What does Matthew 23:31 mean?
Jesus is exposing yet another form of hypocrisy practiced by the scribes and Pharisees. The term "hypocrite" is transliterated from the Greek word hipokritēs, which literally meant stage actors. Those who say one thing, but live something else, are pretenders. Christ has already criticized these men for claiming to honor God, when their actions are legalism and self-honoring (Matthew 23:1–7).The next form of pretense comes in how these men speak about God's messengers from prior generations. The Pharisees and scribes claimed to honor and celebrate Israel's prophets of old. They believed they would never have joined those who rejected and killed these messengers sent from God to His people Israel. Jesus refutes their arrogance with a rhetorical point which can be hard for modern readers to follow.

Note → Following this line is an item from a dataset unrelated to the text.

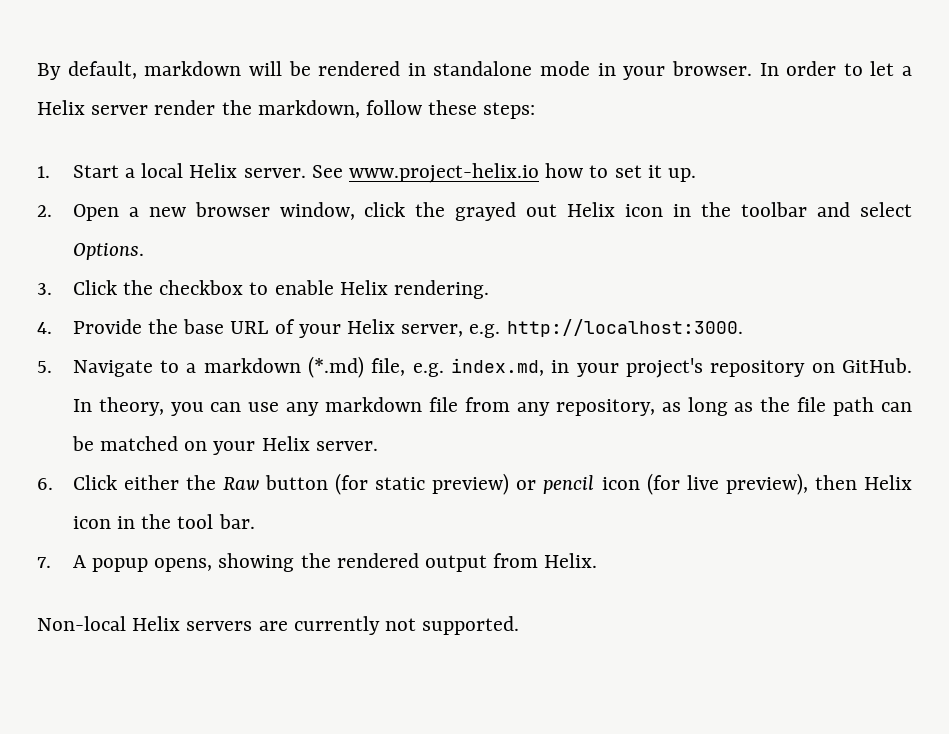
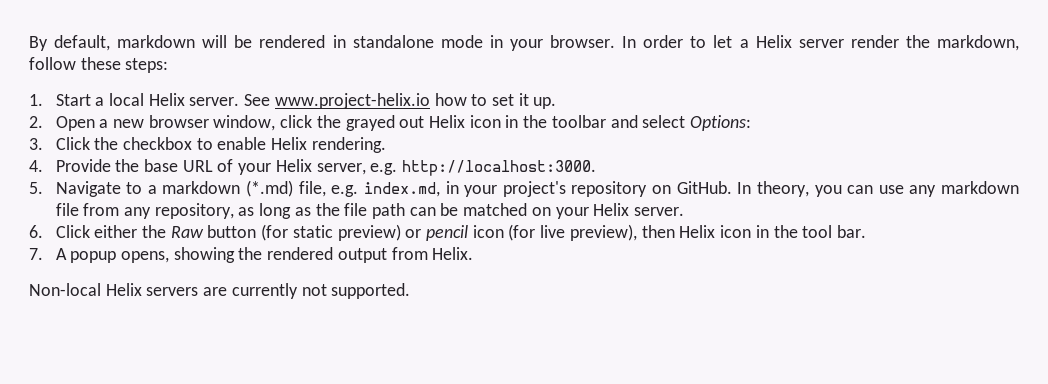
- 2. Open a new browser window, click the grayed out Helix icon in the toolbar and select Options.
+ 2. Open a new browser window, click the grayed out Helix icon in the toolbar and select Options:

As Christ frames it, when the scribes and Pharisees admit their forefathers persecuted God's messengers, they put themselves into the same category of guilt. In that culture, society often placed a sense of guilt on the children of criminals. Jesus points out that these leaders are, by their own admission, the sons of the killers of God's messengers. In a rhetorical sense—by the standards of the day—these men are identifying themselves with enemies of the Lord.
At the same time, Jesus knows that these men are "spiritually" the sons of those murderous ancestors. Their attitudes towards the Son of God prove their spiritual condition (John 8:43–44). The same religious leaders who claim they would have listened to ancient prophets have already rejected John the Baptist (Matthew 23:21–27). Even now they are plotting to have Jesus murdered (John 11:53; Mark 3:6; Luke 22:2).